Operational intelligence cannot be gleaned from machines. It requires the capability of dedicated Information Security Intelligence, such as that offered by NEWORDER, to identify the threat actors who may target your business; and it needs human analysis to convert data into information you can use.

Strategic intelligence

Just as you have a business strategy, so do cyber criminals. Whether they exist for financial gain or political ends, you can assume they engage in highly elaborate planning and execution. Just like the Great Train Robbery, which took months to organise, a $10 million ransomware attack is not thrown together in days or sketched out on the back of an envelope. Effective strategic intelligence will analyse the higher-level factors that underpin cyber attacks and will follow the development of the techniques employed and their evolution over time. Particularly in the case of “big game hunting”, i.e. the practice of ransomware actors going after bigger and more lucrative companies (e.g. Garmin), an understanding of financially motivated strategies of adversaries like Evil Corp can be a step towards predicting and preventing their next move.

However, this level of intelligence is inevitably harder to generate than more basic tactical and operational intelligence. It requires not only human data collection but a level of analysis that demonstrates a grasp of cybersecurity and geopolitics.

How to stay one step ahead of cyber crime

It is said that it’s impossible to stay ahead of the cybercriminals because defences can only defend against known threats. To some extent, this is true. No one can predict where the next Garmin-like attack will take place when the field of potential candidates is so vast. And the villains are constantly inventing new tactics and techniques, often using the funds they have extorted from legitimate companies to do so (when the adversaries have names like “Evil Corp”, “villain” seems appropriate).

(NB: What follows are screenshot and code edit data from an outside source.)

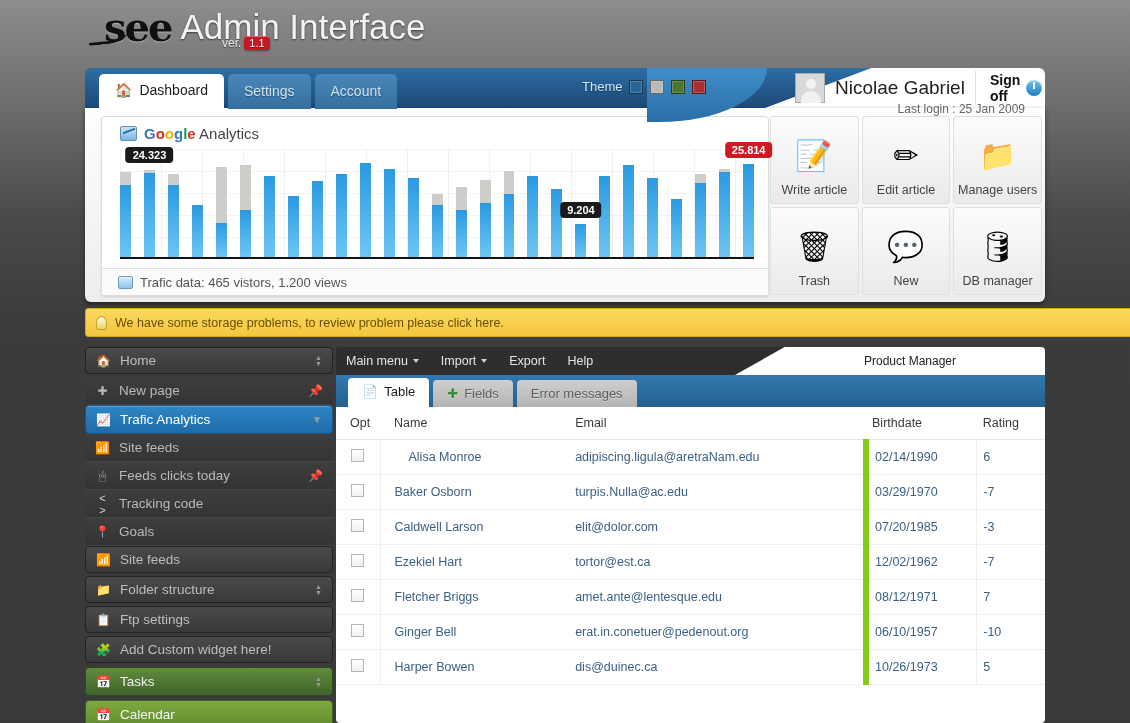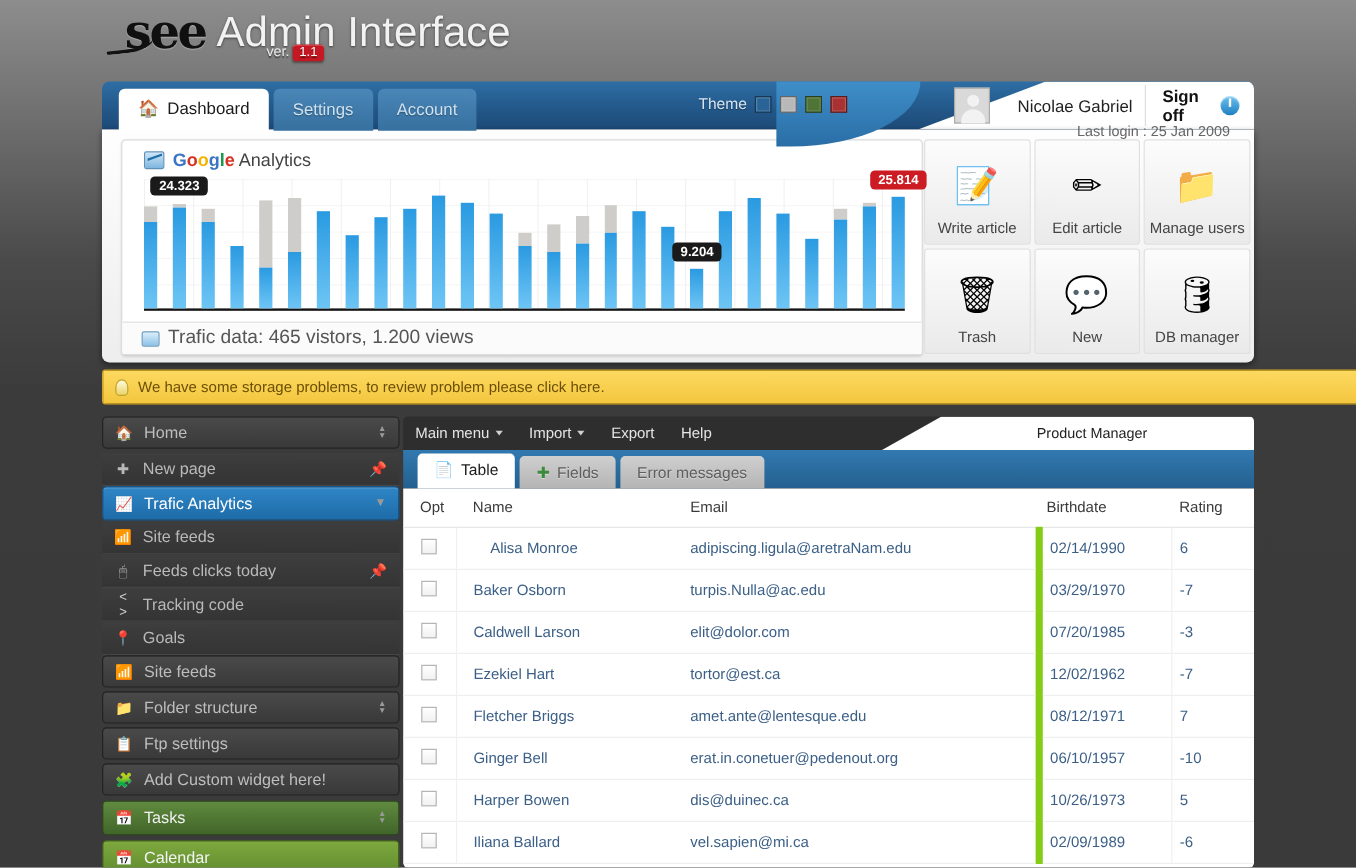--- a/index.html
+++ b/index.html
@@ -95,7 +95,7 @@
   }
   .avatar::before{content:"";position:absolute;left:10px;top:5px;width:10px;height:10px;border-radius:50%;background:#f2f2f2;}
   .avatar::after{content:"";position:absolute;left:5px;top:17px;width:20px;height:12px;border-radius:10px 10px 0 0;background:#f2f2f2;}
-  .uname{ font-size:14px; color:#222; white-space:nowrap;margin-left:13px;}
+  .uname{ font-size:19px; color:#222; white-space:nowrap;}
   .signoff{ margin-left:auto; display:flex; align-items:center; gap:6px;
             font-size:14px; font-weight:bold; color:#111; padding-right:12px;
             border-left:1px solid #ddd; height:34px; padding-left:14px; cursor:pointer;}

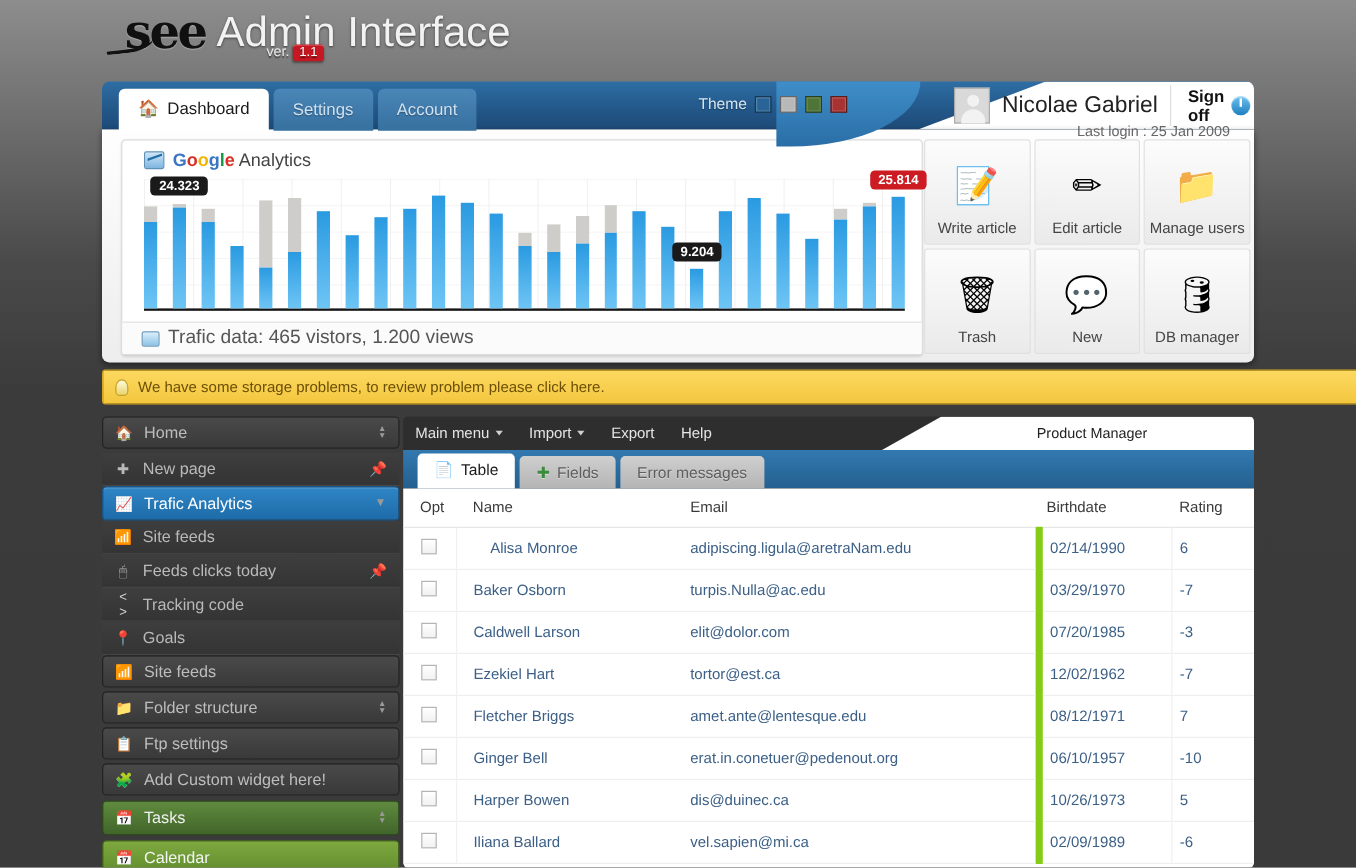--- a/index.html
+++ b/index.html
@@ -149,7 +149,7 @@
     position:absolute; left:0; right:0; bottom:0; height:27px;
     border-top:1px solid #e2e2e2; background:#fbfbfb;
     display:flex; align-items:center; gap:7px; padding-left:16px;
-    font-size:16px; color:#555;
+    font-size:13px; color:#555;
   }
   .foot-ic{width:15px;height:13px;background:linear-gradient(180deg,#dceefc,#8cc3e8);
            border:1px solid #6d9cbd;border-radius:2px;}

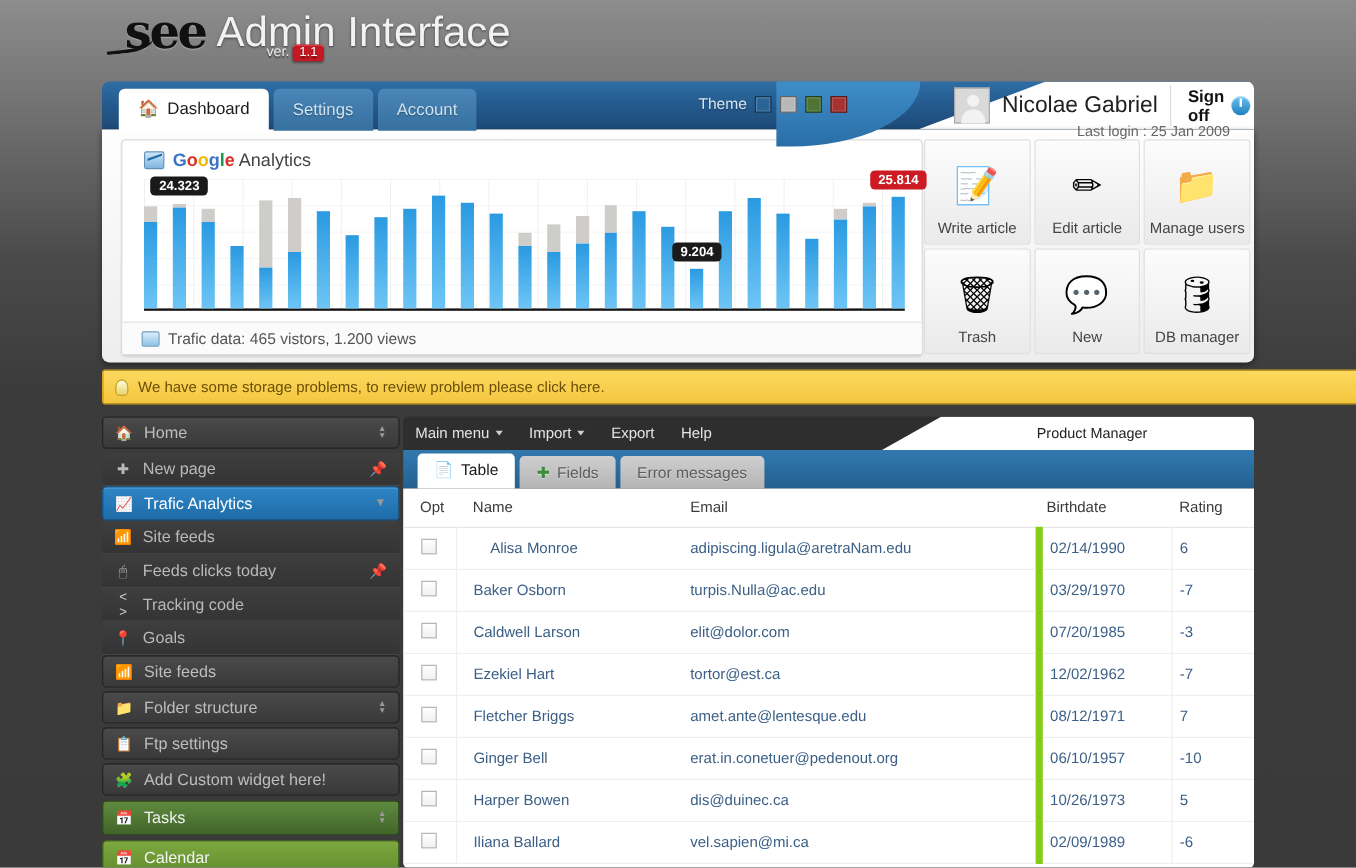--- a/index.html
+++ b/index.html
@@ -616,13 +616,6 @@
             <td class="date">10/26/1973</td>
             <td class="rating">5</td>
           </tr>
-          <tr>
-            <td><span class="chk"></span></td>
-            <td style="padding-left:14px">Iliana Ballard</td>
-            <td style="padding-left:40px">vel.sapien@mi.ca</td>
-            <td class="date">02/09/1989</td>
-            <td class="rating">-6</td>
-          </tr>
         </tbody>
     </table>
   </div>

However, you CAN protect yourself, but you are unlikely to be successful on your own. Your IT team may be adept at gathering tactical intelligence and succeed in plugging gaps on a just-in-time basis. But this is firefighting rather than a strategic approach to cybersecurity. You need to collect all three types of intelligence – tactical, operational and strategic – and analyse them in an all-inclusive manner to make good business decisions. This is beyond the scope of most IT teams, whose main responsibility is systems functionality. It requires specialist skills, such as those provided by NEWORDER’s Information Security Intelligence, and should not be an add-on to an existing role, even IT security.

If you can identify and remedy breaches as soon as they appear, you are more likely to mitigate and even deflect the impact of an attack. You will also disincentivise your attackers. NEWORDER’s Information Security Intelligence will proactively identify inconsistencies that might be innocent errors but equally could be deliberate breaches of your security…breaches that might be overlooked by your automated tactical intel feed or standard monitoring.

Data tells a story

While there is no doubt you need the data provided by your IT security team, and you would be unwise to ignore technical indicators, not all threats pose the same degree of risk to your business. Our team has specialist expertise in understanding the story told by the data. We can advise you on the steps you need to take to reduce your exposure to risk and enhance your IT governance. While it is unrealistic to prevent all attacks, early detection and rapid response will significantly improve your chances of a good outcome, in terms of cost, reputation and data integrity.